Task instructions
Your task is to transcribe, word for word, the line containing "text: 智能监控平台 ->" and all lines that follow it to the end of the entries. Leave out the pictures.

[Recorded data]
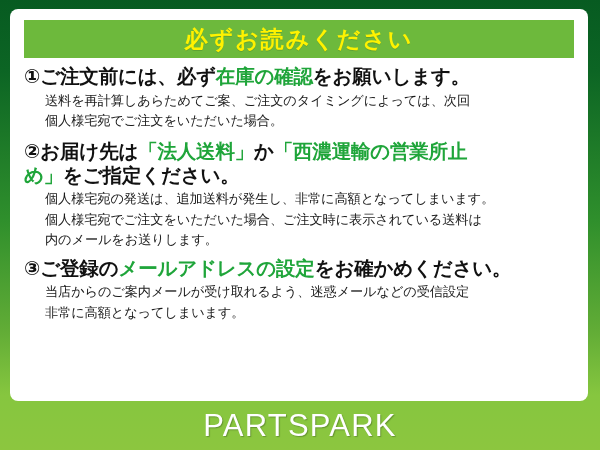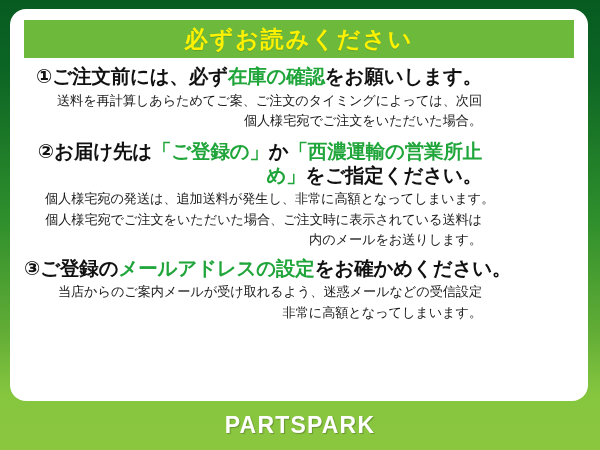"必ずお読みください" .card { border-radius: 16px -> 8px }
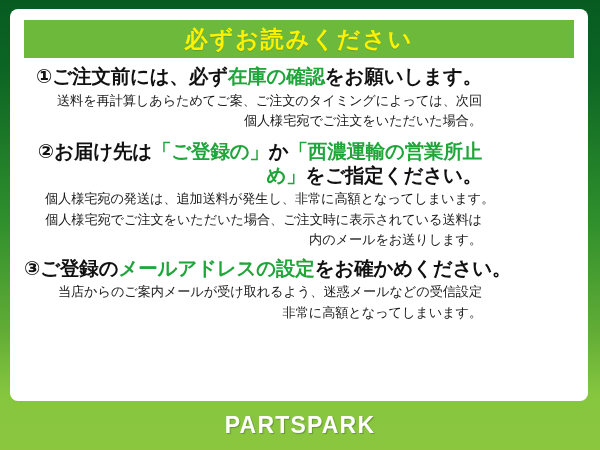"①ご注文前には、必ず在庫の確認をお願いします。" .content { text-align: right -> none }
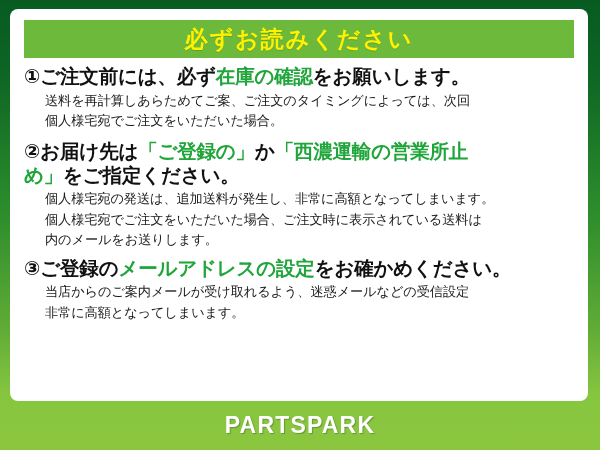"「ご登録の」" span.hl-green { text: ご登録の -> 法人送料 }
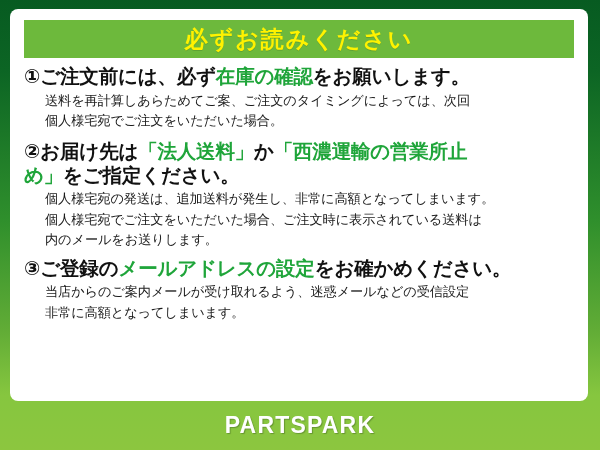"PARTSPARK" .brand { font-size: 23px -> 31px; font-weight: bold -> normal }
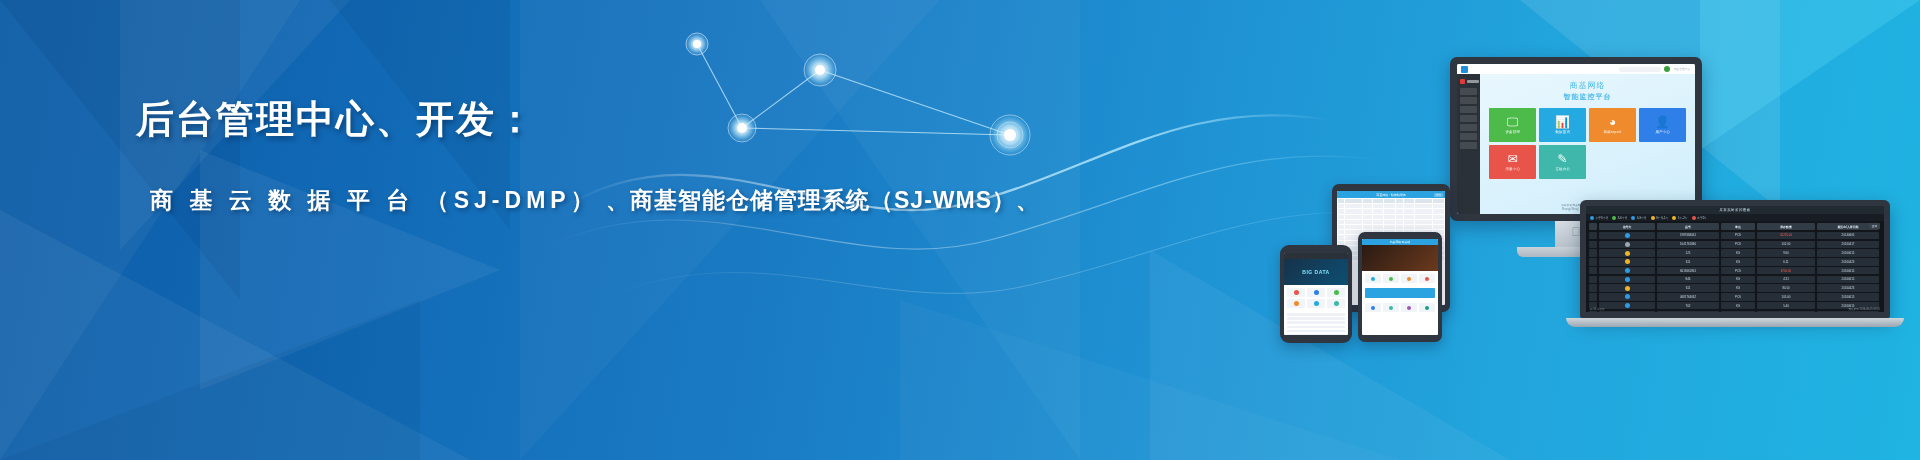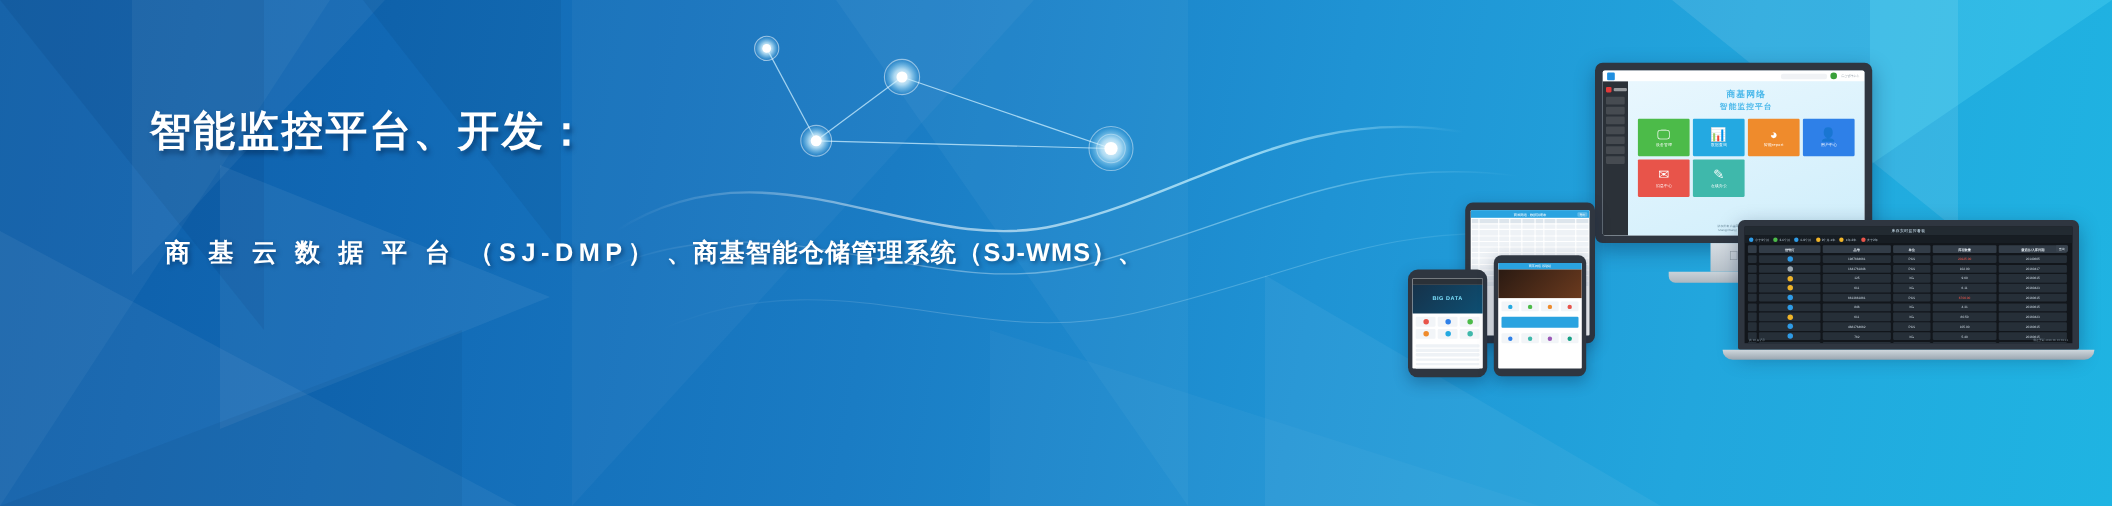"商基网络" .ui-h1 { font-weight: bold -> normal }
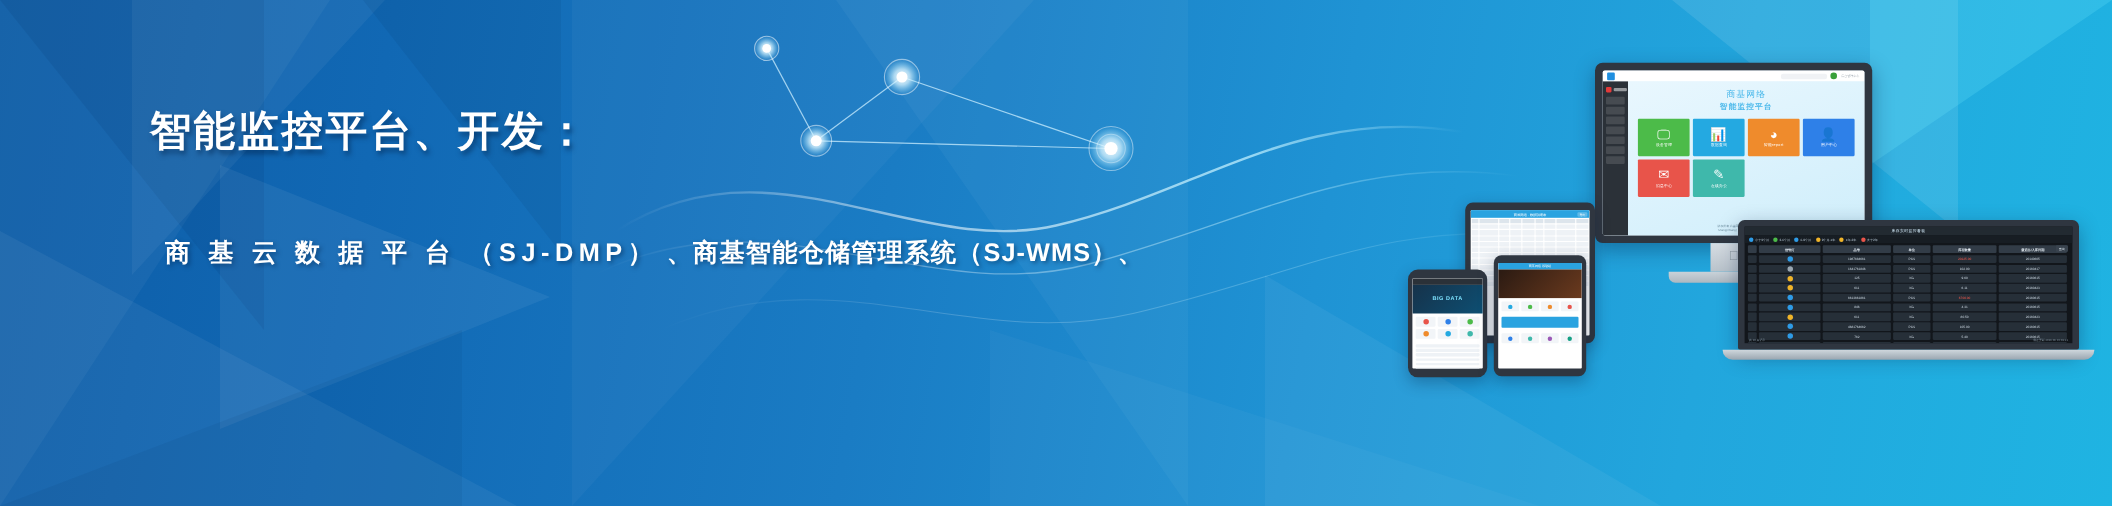"智能监控平台、开发：" div.headline { text: 智能监控平台 -> 后台管理中心 }
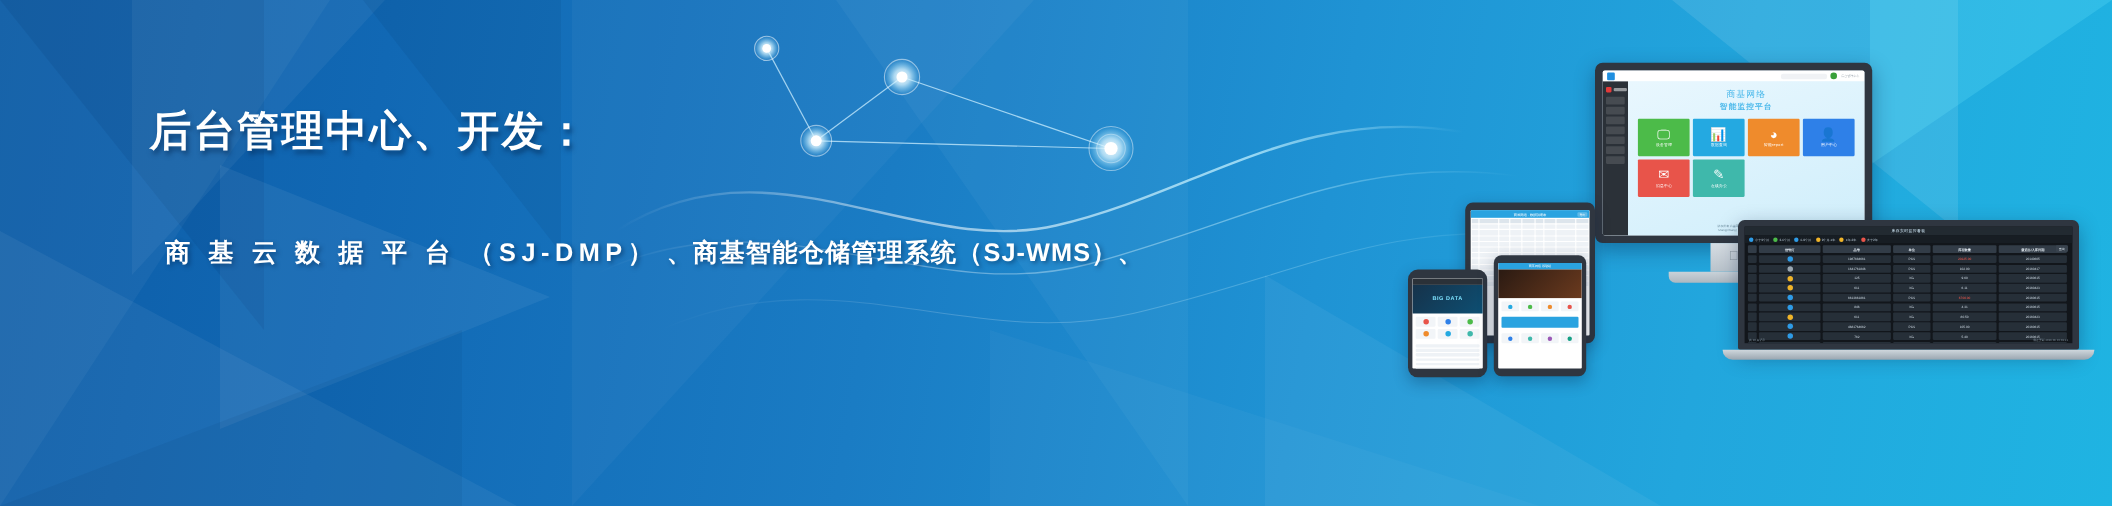"商 基 云 数 据" .sub1 { margin-top: 29px -> none }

Solved problem
"智能监控平台、开发：" div.headline { text: 智能监控平台 -> 后台管理中心 }
"商 基 云 数 据" .sub1 { margin-top: 29px -> none }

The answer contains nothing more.